In 1995 I re-roofed my house, after a severe winter of 1994/1995 with 150% of normal snow fall… Lots of folks had to de-ice their roof. I called BIRD (now Certain Teed), which is local to me in MA, they recommended 9 feet of ice shield.

I like the idea of 100% ice shield coverage, should I do it ? My roof is now some 20 years old, and could be ready for re-do.

Covering the entire roof deck with ice & water shield is usually a complete waste and is not usually recommended by experienced roofers.

Some of our newer roofers seem think that ice & water shield has magical properties, it does not .

Yeah I am 100% against covering an entire roof with ice shield. All you will have is a bigger expense right away and an even bigger one next time your house needs a new roof (it will make tearing off the shingles much harder as shingles stick to it). I find its usually just salesmen who recommend doing so as they like to rely of flavor of the week type gimmicks to get homeowners attention.

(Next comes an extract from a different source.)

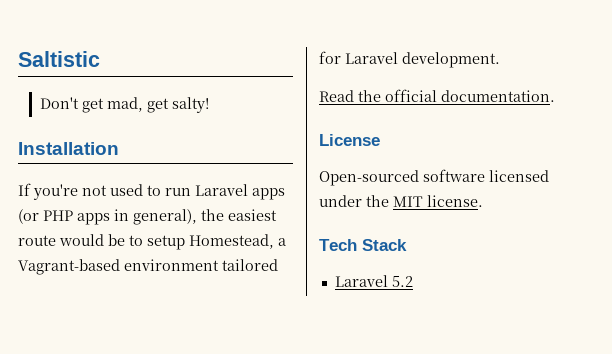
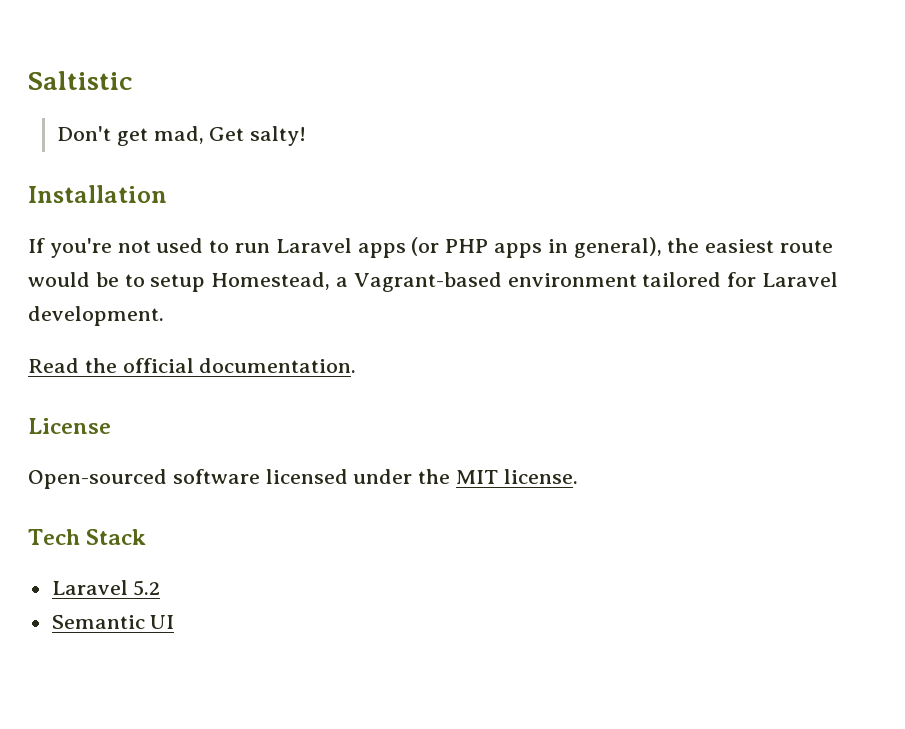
[146,98,169,113] get -> [209,127,245,141] Get
(413, 281) none -> [51,615,175,629] // Semantic UI

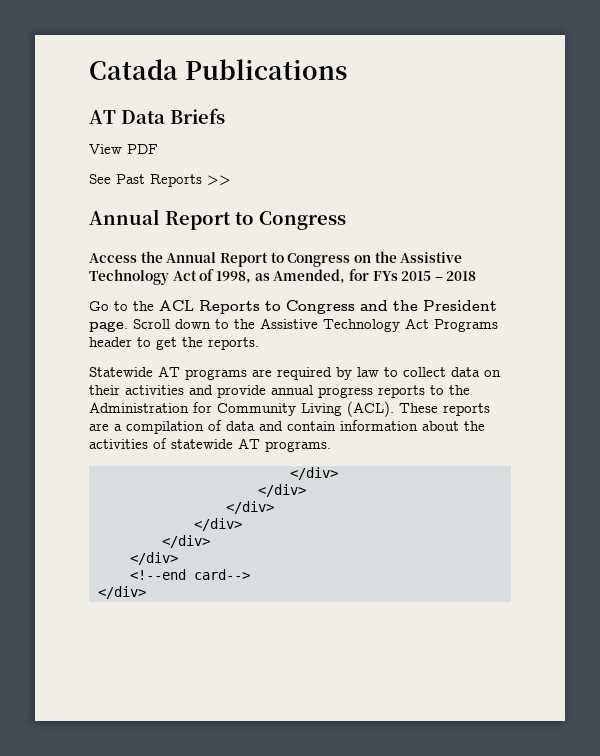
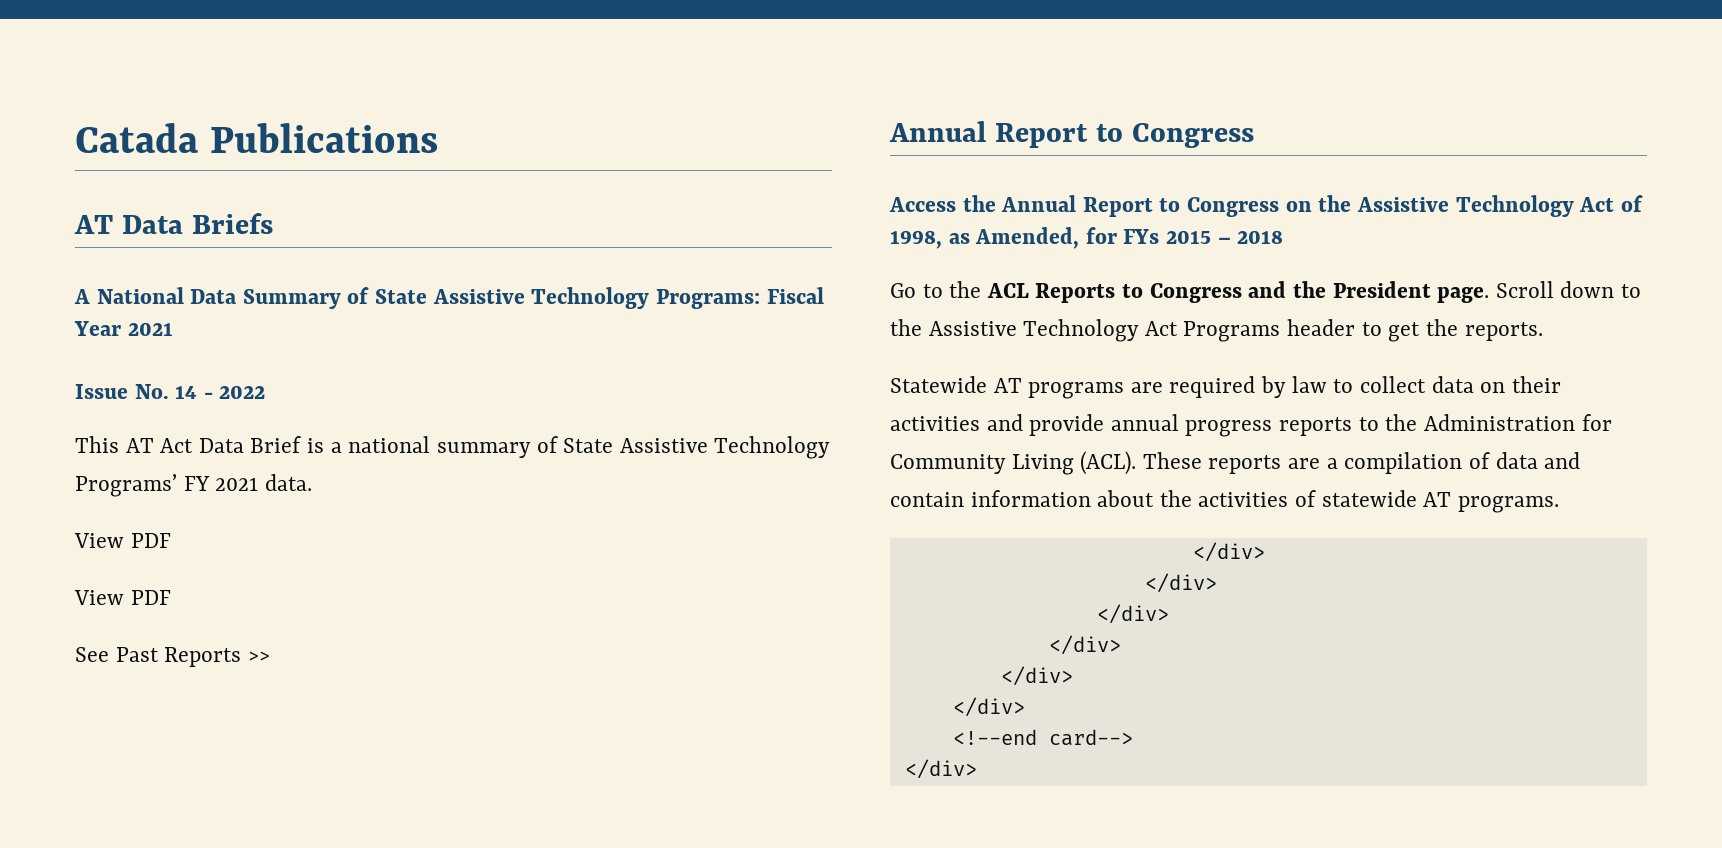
(225, 116) none -> [74,287,824,309] [74,321,173,336] [75,384,266,399] [75,436,831,459] [75,474,312,497] [74,533,171,548] // A National Data Summary of State Assistive Technology Programs: Fiscal Year 2021 // Issue No. 14 - 2022 // This AT Act Data Brief is a national summary of State Assistive Technology Programs’ FY 2021 data. // View PDF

When I was less experienced I bought into the hype myself and it bit me in the ass. I roofed a 2/12 section with shingles (not recommended) and thought if I put ice shield under it “how can it possibly leak?” Well guess what, it did, bad, multiple places, nearly every time it rained. Went back tried to stop in mulitiple times, nothing worked except replacing with a system designed for that pitch. I realize your situation is different but I’m just telling you that I know first hand ice shield is not guaranteed to keep water out of your house if it gets under the shingles.

From the sounds of it your 20 yr old roof did the job just fine so no need to reinvent the wheel.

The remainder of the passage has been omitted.